• _Information provided_
+-------+

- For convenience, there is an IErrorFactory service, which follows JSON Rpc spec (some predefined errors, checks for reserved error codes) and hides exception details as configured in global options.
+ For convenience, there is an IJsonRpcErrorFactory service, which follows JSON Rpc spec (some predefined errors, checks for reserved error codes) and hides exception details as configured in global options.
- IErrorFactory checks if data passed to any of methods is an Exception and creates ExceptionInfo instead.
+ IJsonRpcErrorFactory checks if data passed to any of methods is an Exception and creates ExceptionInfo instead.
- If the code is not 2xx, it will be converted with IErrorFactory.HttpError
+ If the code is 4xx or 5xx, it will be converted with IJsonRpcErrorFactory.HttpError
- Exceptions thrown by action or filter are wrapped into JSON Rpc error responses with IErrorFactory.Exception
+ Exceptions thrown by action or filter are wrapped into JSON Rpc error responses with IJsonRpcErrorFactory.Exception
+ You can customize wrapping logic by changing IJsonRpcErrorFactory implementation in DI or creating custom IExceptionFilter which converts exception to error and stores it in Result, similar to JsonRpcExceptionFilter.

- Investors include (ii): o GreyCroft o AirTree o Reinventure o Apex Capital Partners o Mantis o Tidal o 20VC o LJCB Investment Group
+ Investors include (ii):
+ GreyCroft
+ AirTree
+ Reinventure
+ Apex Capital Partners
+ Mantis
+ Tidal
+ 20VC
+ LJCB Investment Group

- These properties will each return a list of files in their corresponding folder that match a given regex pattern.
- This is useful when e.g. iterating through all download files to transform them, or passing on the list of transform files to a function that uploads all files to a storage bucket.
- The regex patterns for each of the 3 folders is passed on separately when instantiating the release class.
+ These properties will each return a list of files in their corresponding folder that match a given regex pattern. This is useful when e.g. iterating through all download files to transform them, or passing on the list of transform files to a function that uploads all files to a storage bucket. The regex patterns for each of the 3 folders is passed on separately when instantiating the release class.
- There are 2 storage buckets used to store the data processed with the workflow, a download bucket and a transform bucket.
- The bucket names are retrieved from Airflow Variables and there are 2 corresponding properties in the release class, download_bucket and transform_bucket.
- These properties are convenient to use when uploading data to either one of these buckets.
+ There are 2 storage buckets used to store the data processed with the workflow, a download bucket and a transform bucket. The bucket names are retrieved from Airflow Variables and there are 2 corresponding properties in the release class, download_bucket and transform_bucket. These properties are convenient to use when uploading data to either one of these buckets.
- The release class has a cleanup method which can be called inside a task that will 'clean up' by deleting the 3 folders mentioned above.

+-------+

Transcribe the lines above between the line holding "converted with IJsonRpcErrorFactory.HttpError" and the line holding "- These properties are", inclusive, exactly as they stand and with nothing added.

• _Response_
+ If the code is 4xx or 5xx, it will be converted with IJsonRpcErrorFactory.HttpError
- Exceptions thrown by action or filter are wrapped into JSON Rpc error responses with IErrorFactory.Exception
+ Exceptions thrown by action or filter are wrapped into JSON Rpc error responses with IJsonRpcErrorFactory.Exception
+ You can customize wrapping logic by changing IJsonRpcErrorFactory implementation in DI or creating custom IExceptionFilter which converts exception to error and stores it in Result, similar to JsonRpcExceptionFilter.

- Investors include (ii): o GreyCroft o AirTree o Reinventure o Apex Capital Partners o Mantis o Tidal o 20VC o LJCB Investment Group
+ Investors include (ii):
+ GreyCroft
+ AirTree
+ Reinventure
+ Apex Capital Partners
+ Mantis
+ Tidal
+ 20VC
+ LJCB Investment Group

- These properties will each return a list of files in their corresponding folder that match a given regex pattern.
- This is useful when e.g. iterating through all download files to transform them, or passing on the list of transform files to a function that uploads all files to a storage bucket.
- The regex patterns for each of the 3 folders is passed on separately when instantiating the release class.
+ These properties will each return a list of files in their corresponding folder that match a given regex pattern. This is useful when e.g. iterating through all download files to transform them, or passing on the list of transform files to a function that uploads all files to a storage bucket. The regex patterns for each of the 3 folders is passed on separately when instantiating the release class.
- There are 2 storage buckets used to store the data processed with the workflow, a download bucket and a transform bucket.
- The bucket names are retrieved from Airflow Variables and there are 2 corresponding properties in the release class, download_bucket and transform_bucket.
- These properties are convenient to use when uploading data to either one of these buckets.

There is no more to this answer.